In both the construction and manufacturing scenarios, there might be 30 or 40 activities to track, which would take months or years to learn using a typical ML system, says Shaoul. “Our AI can quickly learn actions such as touching or throwing, and our customers can then add examples of people throwing things in different bins. The AI doesn’t need to retrain each time to understand the action of throwing.”
A GUI enables codeless development. “Customers can supply about five video examples of a specific activity and then point to some similar, but not identical activities to ensure against false positives and false negatives,” says Shaoul. “They can mark on the video where the activity begins and ends and highlight important actors, such as a tool, person and bin.”
Customers can supply about five video examples of a specific activity and then point to some similar, but not identical activities to ensure against false positives and false negatives.
After this initial training by the customer, Leela AI applies some manual and automatic processes and deploys the finished software in a day or two. “Our goal is to further reduce training time by letting the software make more guesses,” says Shaoul. “After a few rounds of feedback, the agent would be able to build its own causal model about a set of activities and the customers could add their own activities. The ability to interactively adjust the software is one of our major advantages.”
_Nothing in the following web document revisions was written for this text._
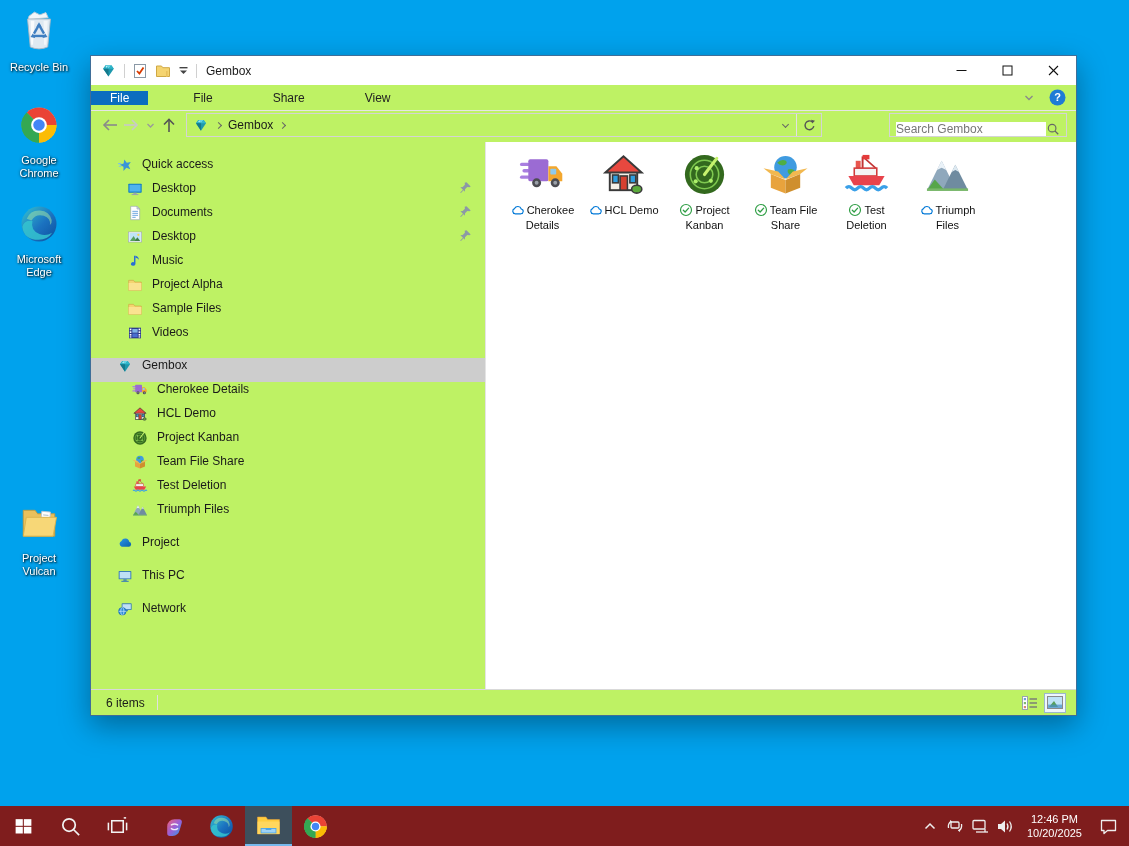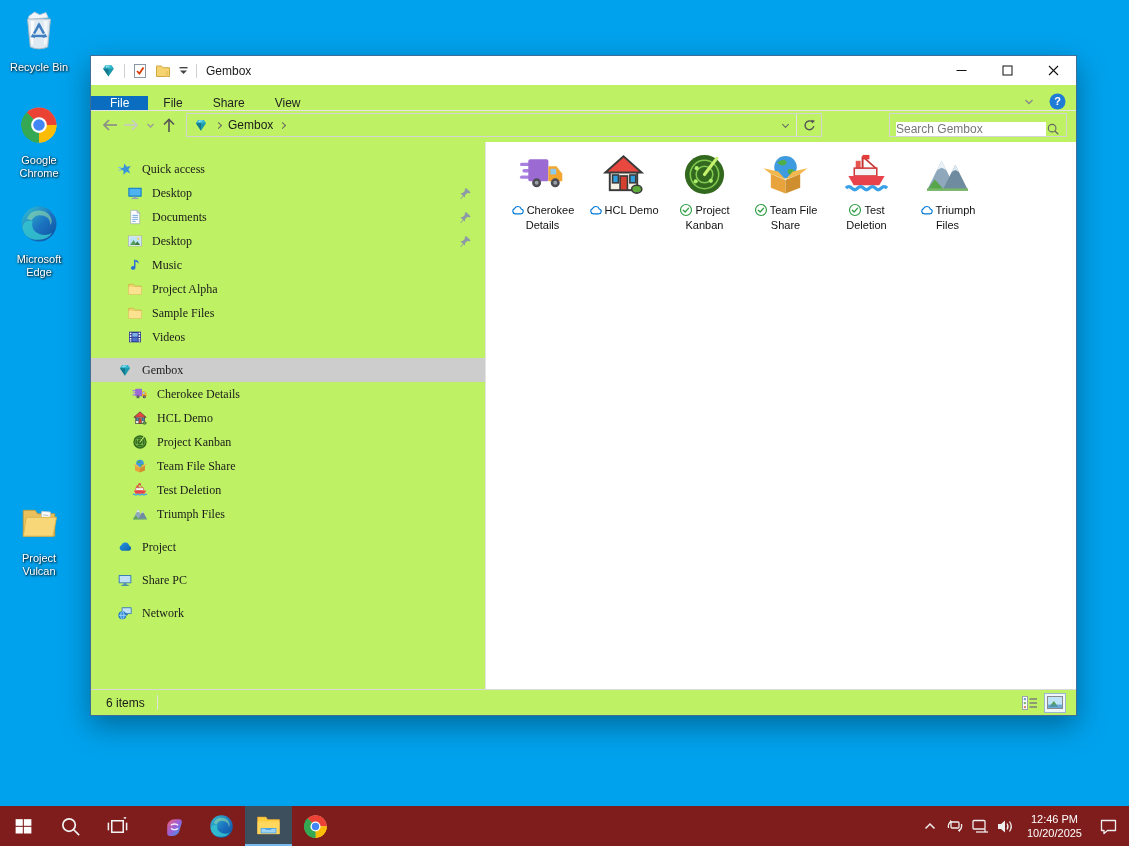--- a/index.html
+++ b/index.html
@@ -16,42 +16,42 @@
   .window { position:absolute; left:90px; top:55px; width:987px; height:661px; background:#bef264;
             border:1px solid #3f6e99; box-shadow:0 10px 28px rgba(0,0,0,.35); display:flex; flex-direction:column; }
 
   .titlebar { height:29px; display:flex; align-items:center; background:#fff; }
   .qat { display:flex; align-items:center; gap:7px; padding-left:9px; }
   .qat .sep { width:1px; height:14px; background:#d0d0d0; }
   .wtitle { margin-left:9px; font-size:12px; color:#1a1a1a; }
   .caps { margin-left:auto; display:flex; height:100%; }
   .cap { width:46px; height:100%; display:flex; align-items:center; justify-content:center; }
 
-  .tabsrow { height:26px; display:flex; align-items:flex-end; border-bottom:1px solid #e5e5e5; }
+  .tabsrow { height:26px; display:flex; align-items:center; border-bottom:1px solid #e5e5e5;gap:30px; }
   .tab { padding:0 15px; font-size:12px; color:#222; display:flex; align-items:center; }
   .tab.file { background:#0b6dbf; color:#fff; padding:0 19px; }
   .tabs-right { margin-left:auto; display:flex; align-items:center; gap:14px; padding-right:10px; }
 
   .addrrow { height:31px; display:flex; align-items:center; padding:2px 9px 5px 7px; }
   .navbtn { width:22px; height:22px; display:flex; align-items:center; justify-content:center; }
   .crumbbox { width:636px; height:24px; margin-left:6px; border:1px solid #d4d4d4; display:flex; align-items:center;
               font-size:12px; color:#1a1a1a; padding-left:6px; }
   .crumbbox .grow { flex:1; }
   .chev { width:5px; height:5px; border-right:1.4px solid #666; border-bottom:1.4px solid #666;
           transform:rotate(-45deg); margin:0 7px; }
   .chevdown { transform:rotate(45deg); margin:0 8px 2px 8px; }
   .crumb-sep { width:1px; height:22px; background:#e2e2e2; }
   .refreshbtn { width:24px; height:22px; display:flex; align-items:center; justify-content:center; }
   .searchbox { margin-left:auto; width:178px; height:24px; border:1px solid #d4d4d4; display:flex; align-items:flex-end; padding:0 6px; }
   .searchbox input { border:0; outline:0; flex:1; font-size:12px; font-family:inherit; color:#333; min-width:0; }
   .searchbox input::placeholder { color:#777; }
 
   .wbody { flex:1; display:flex; min-height:0; }
   .sidebar { width:395px; border-right:1px solid #e4e4e4; padding-top:15px; overflow:hidden; }
-  .srow { height:24px; display:flex; align-items:center; font-size:12px; color:#1a1a1a; padding-left:26px;font-family:Liberation Serif, serif; }
+  .srow { height:24px; display:flex; align-items:flex-start; font-size:12px; color:#1a1a1a; padding-left:26px; }
   .srow.child { padding-left:36px; }
   .srow.gchild { padding-left:41px; }
   .srow.sel { background:#cdcdcd; }
   .srow .ic { width:16px; height:16px; flex:none; margin-right:9px; }
   .srow .pin { margin-left:auto; margin-right:13px; width:13px; height:13px; }
   .sgap { height:9px; }
 
   .main { flex:1; padding:9px 0 0 16px; background:#fff; }
   .tiles { display:flex; align-items:flex-start; }
   .tile { width:81px; display:flex; flex-direction:column; align-items:center; }
@@ -597,21 +597,21 @@
         <svg class="ic">
             <use href="#i-1drv"></use>
           </svg>
         <span>Project</span>
       </div>
       <div class="sgap"></div>
       <div class="srow">
         <svg class="ic">
             <use href="#i-pc"></use>
           </svg>
-        <span>Share PC</span>
+        <span>This PC</span>
       </div>
       <div class="sgap"></div>
       <div class="srow">
         <svg class="ic">
             <use href="#i-net"></use>
           </svg>
         <span>Network</span>
       </div>
     </div>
Understand.video is deployed as a SAAS offering with fee-based subscriptions. Leela AI also offers APIs to enable either the customers or Leela AI to link the AI to existing software such as messaging or enterprise resource planning systems.
The software is currently deployed entirely on the cloud. “Right now, a cloud platform is more efficient and affordable than using edge AI devices and makes it easier to work with existing cameras,” says Shaoul.
Yet the company is evaluating the potential for future edge AI applications and is talking to potential customers that want to connect understand.video to mobile robots or autonomous vehicles. “A robotics application would leverage our strengths in the interplay between action, perception, and reasoning. The AI could reason that more information is needed and tell the robot to move to a better spot to gain new input.”
Much of the current R&D is attempting to improve understand.video’s natural language capabilities. “We want our software to acquire language skills so it can talk about what it is seeing and allow people to ask questions about its simulations and models,” says Shaoul. “The ability to communicate with the AI is a big game changer for our users.”